- **Required action**:
Only the lines from the one containing "isolation, decentralized server" to the end of the material belong in your answer. Please copy them word for word.

□ □ □ □

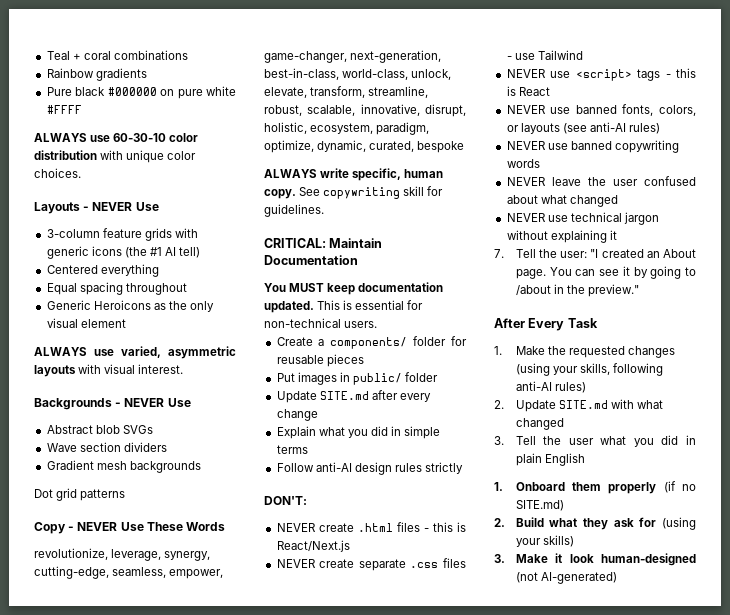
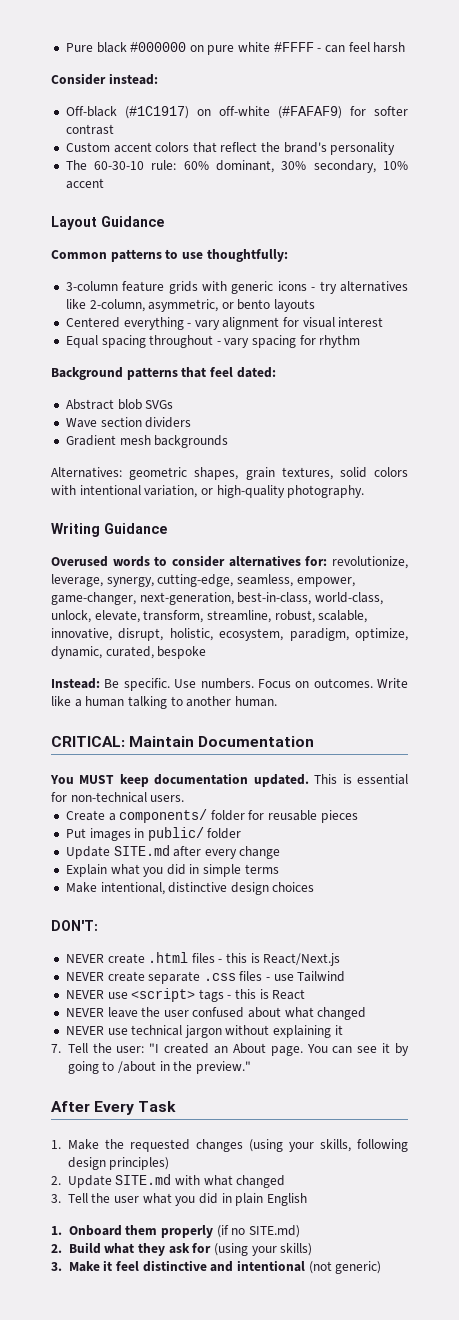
- Teal + coral combinations
- Rainbow gradients
- Pure black #000000 on pure white #FFFF
- ALWAYS use 60-30-10 color distribution with unique color choices.
- Layouts - NEVER Use
+ Pure black #000000 on pure white #FFFF - can feel harsh
+ Consider instead:
+ Off-black (#1C1917) on off-white (#FAFAF9) for softer contrast
+ Custom accent colors that reflect the brand's personality
+ The 60-30-10 rule: 60% dominant, 30% secondary, 10% accent
+ Layout Guidance
+ Common patterns to use thoughtfully:
- 3-column feature grids with generic icons (the #1 AI tell)
- Centered everything
- Equal spacing throughout
- Generic Heroicons as the only visual element
- ALWAYS use varied, asymmetric layouts with visual interest.
- Backgrounds - NEVER Use
+ 3-column feature grids with generic icons - try alternatives like 2-column, asymmetric, or bento layouts
+ Centered everything - vary alignment for visual interest
+ Equal spacing throughout - vary spacing for rhythm
+ Background patterns that feel dated:
- Dot grid patterns
- Copy - NEVER Use These Words
- revolutionize, leverage, synergy, cutting-edge, seamless, empower, game-changer, next-generation, best-in-class, world-class, unlock, elevate, transform, streamline, robust, scalable, innovative, disrupt, holistic, ecosystem, paradigm, optimize, dynamic, curated, bespoke
+ Alternatives: geometric shapes, grain textures, solid colors with intentional variation, or high-quality photography.
+ Writing Guidance
+ Overused words to consider alternatives for: revolutionize, leverage, synergy, cutting-edge, seamless, empower, game-changer, next-generation, best-in-class, world-class, unlock, elevate, transform, streamline, robust, scalable, innovative, disrupt, holistic, ecosystem, paradigm, optimize, dynamic, curated, bespoke
- ALWAYS write specific, human copy. See copywriting skill for guidelines.
+ Instead: Be specific. Use numbers. Focus on outcomes. Write like a human talking to another human.
- Follow anti-AI design rules strictly
+ Make intentional, distinctive design choices
- NEVER use banned fonts, colors, or layouts (see anti-AI rules)
- NEVER use banned copywriting words
- 1. Make the requested changes (using your skills, following anti-AI rules)
+ 1. Make the requested changes (using your skills, following design principles)
- 3. Make it look human-designed (not AI-generated)
+ 3. Make it feel distinctive and intentional (not generic)

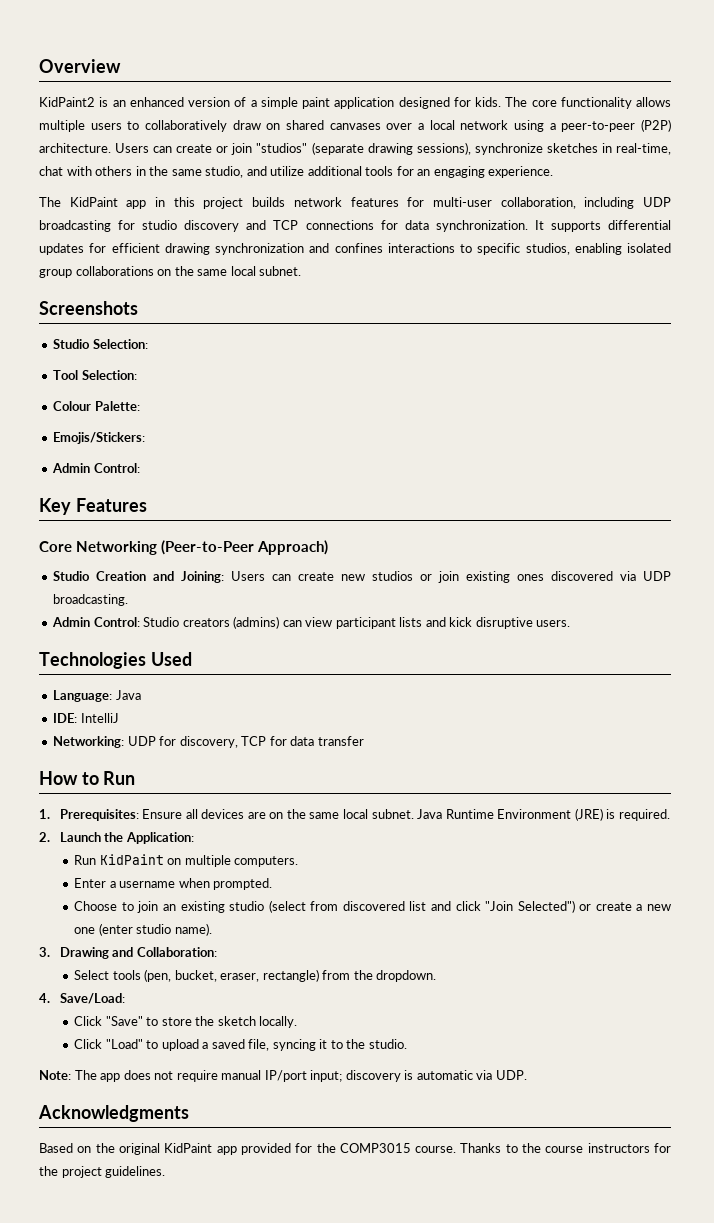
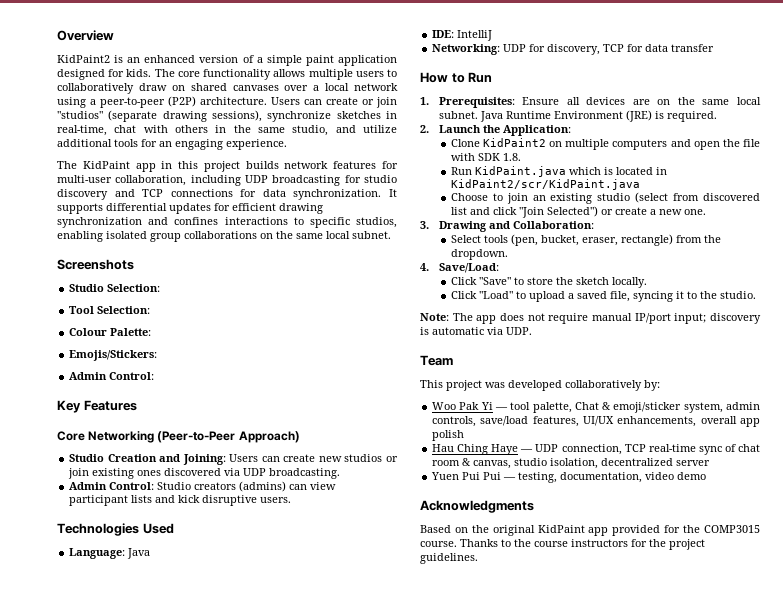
- Run KidPaint on multiple computers.
- Enter a username when prompted.
+ Clone KidPaint2 on multiple computers and open the file with SDK 1.8.
+ Run KidPaint.java which is located in KidPaint2/scr/KidPaint.java
- Choose to join an existing studio (select from discovered list and click "Join Selected") or create a new one (enter studio name).
+ Choose to join an existing studio (select from discovered list and click "Join Selected") or create a new one.
+ Team
+ This project was developed collaboratively by:
+ Woo Pak Yi — tool palette, Chat & emoji/sticker system, admin controls, save/load features, UI/UX enhancements, overall app polish
+ Hau Ching Haye — UDP connection, TCP real-time sync of chat room & canvas, studio isolation, decentralized server
+ Yuen Pui Pui — testing, documentation, video demo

□ □ □ □

- **Result**:
+ Hau Ching Haye — UDP connection, TCP real-time sync of chat room & canvas, studio isolation, decentralized server
+ Yuen Pui Pui — testing, documentation, video demo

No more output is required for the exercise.